Clinton visits Mexican church, watches police train
MONTERREY, Mexico (Reuters) - U.S. Secretary of State Hillary Clinton placed a bouquet of white roses at a basilica and watched police storm an airplane in a mock hostage rescue as she ended a two-day visit to Mexico on Thursday.
The incongruous images illustrated the complexity of the relationship between the United States and Mexico, countries bound by many cultural and family ties but also by the illegal drug trade and its deadly violence.
In a series of appearances on her two-day trip, Clinton tried to paint the U.S.-Mexican relationship in more subtle shades than the stark headlines about gangland murders and turf wars among drug traffickers that dominate the news headlines.
Mexico is facing brutal violence between rival drug gangs and the army in a battle that killed 6,300 people last year.
Clinton began her day at Mexico City's Basilica of our Lady of Guadalupe, a vast circular church built in the 1970s near the site where the Virgin Mary is believed to have appeared before an indigenous peasant, Juan Diego Cuauhtlatoatzin, in the 16th century.
Clinton placed a bouquet of white roses near the altar where Juan Diego's apron is displayed in the church, which has a moving sidewalk to help the millions of faithful who visit each year.
An hour later, she stood on the flatbed of a police truck at a sprawling police base in Mexico City's rough Iztapalapa neighborhood where she saw helicopters, bomb-sniffing dogs and scores of police recruits.
She then watched two dozen masked, black-clad police officers creep up to an airplane, scale it with metal ladders and punch in its doors in a simulated hostage rescue aimed at showing her Mexican police training.

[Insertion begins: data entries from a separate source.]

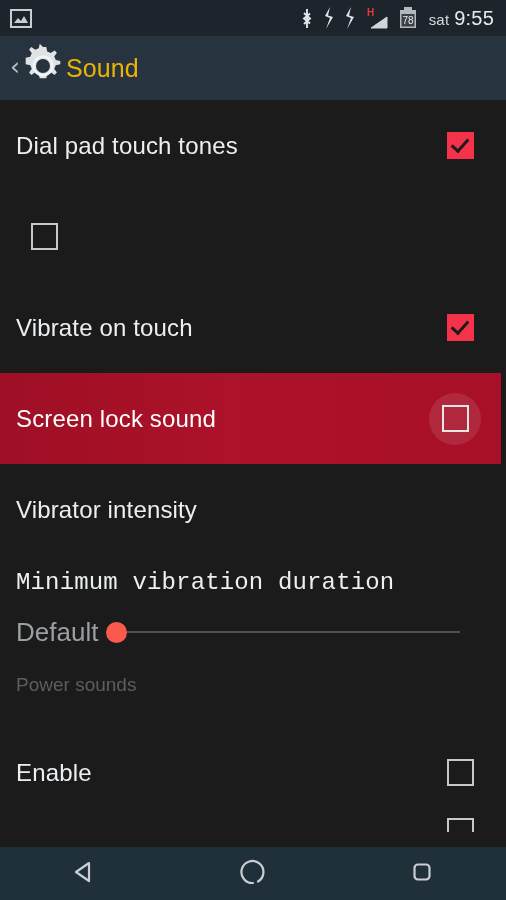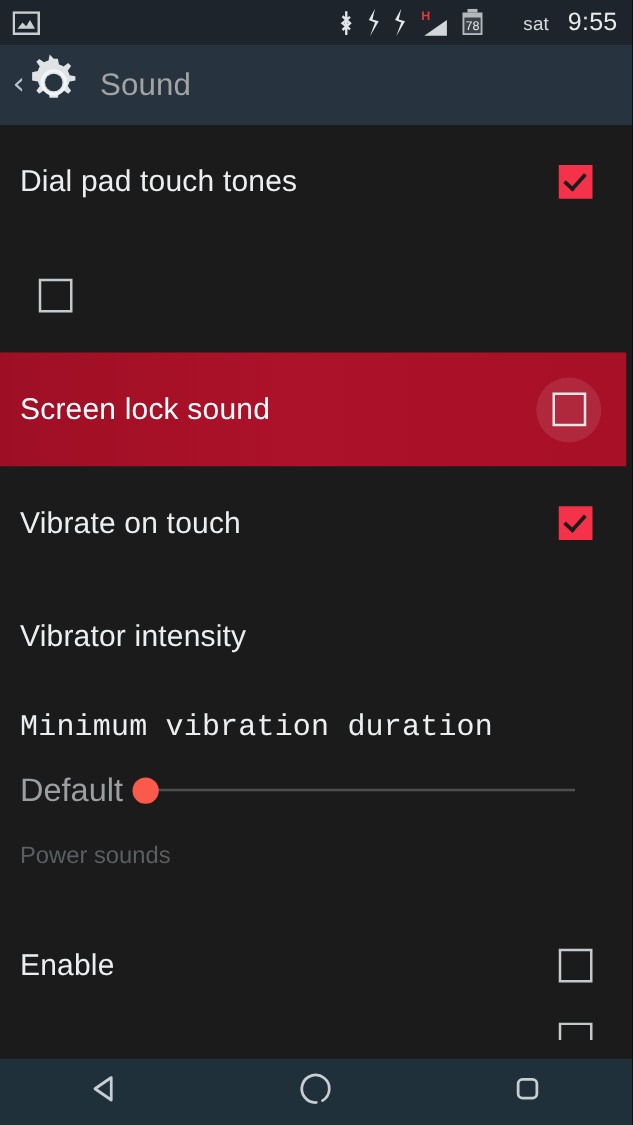--- a/index.html
+++ b/index.html
@@ -42,23 +42,22 @@
     align-items: center;
     gap: 9px;
   }
   .sb-icon { display: block; }
   #status-clock {
     color: #e8eaec;
     font-size: 20px;
     letter-spacing: 0.2px;
     display: flex;
     align-items: baseline;
-    gap: 15px;
+    gap: 5px;
     padding-left: 2px;
-    margin-left: 20px;
   }
   #status-day { font-size: 15px; color: #d8dbde; }
 
   
   #action-bar {
     position: absolute;
     left: 0; top: 36px;
     width: 506px;
     height: 64px;
     background: #273440;
@@ -69,23 +68,22 @@
   }
   #back-chevron {
     color: #b9c2ca;
     font-size: 25px;
     line-height: 1;
     padding: 0 1px 3px 2px;
     font-family: "DejaVu Sans", sans-serif;
   }
   #app-icon { margin-left: -1px; }
   #action-title {
-    color: #a3a3a3;
+    color: #eab308;
     font-size: 25px;
-    margin-left: 14px;
     font-weight: normal;
     letter-spacing: 0.1px;
   }
 
   
   #settings-list {
     position: absolute;
     left: 0; top: 100px;
     width: 506px;
     height: 747px;
@@ -327,32 +325,32 @@
         <span class="checkbox checked"></span>
       </span>
     </div>
 
     <div class="pref-row">
       <span class="cb-wrap">
         <span class="checkbox unchecked"></span>
       </span>
     </div>
 
+    <div class="pref-row">
+      <span class="pref-title">Vibrate on touch</span>
+      <span class="cb-wrap">
+        <span class="checkbox checked"></span>
+      </span>
+    </div>
+
     <div class="pref-row highlighted">
       <span class="pref-title">Screen lock sound</span>
       <span class="cb-wrap">
         <span class="cb-ripple"></span>
         <span class="checkbox on-highlight"></span>
-      </span>
-    </div>
-
-    <div class="pref-row">
-      <span class="pref-title">Vibrate on touch</span>
-      <span class="cb-wrap">
-        <span class="checkbox checked"></span>
       </span>
     </div>
 
     <div class="pref-row">
       <span class="pref-title">Vibrator intensity</span>
     </div>
 
     <div class="pref-row" style="min-height:54px;font-family:Liberation Mono, monospace;">
       <span class="pref-title">Minimum vibration duration</span>
     </div>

"These two days have cast in sharp relief the breadth and depth of the U.S.-Mexico relationship," Clinton told a news conference in the northern city of Monterrey.
Clinton ended her day in Monterrey, a prosperous manufacturing and services city close to the U.S. border that has seen a spike in drug violence over the past six months.
Speaking to students at the city's TecMilenio University, Clinton said the United States would work with Mexico to address the drug trafficking "that has terrorized Mexican communities, especially those along the border.
"This situation is intolerable," she said.
"We have to have better surveillance along our border going both ways," she added. "We should worry about what is coming north but the Mexican people are worried about what's coming south: assault weapons, bazookas, grenades."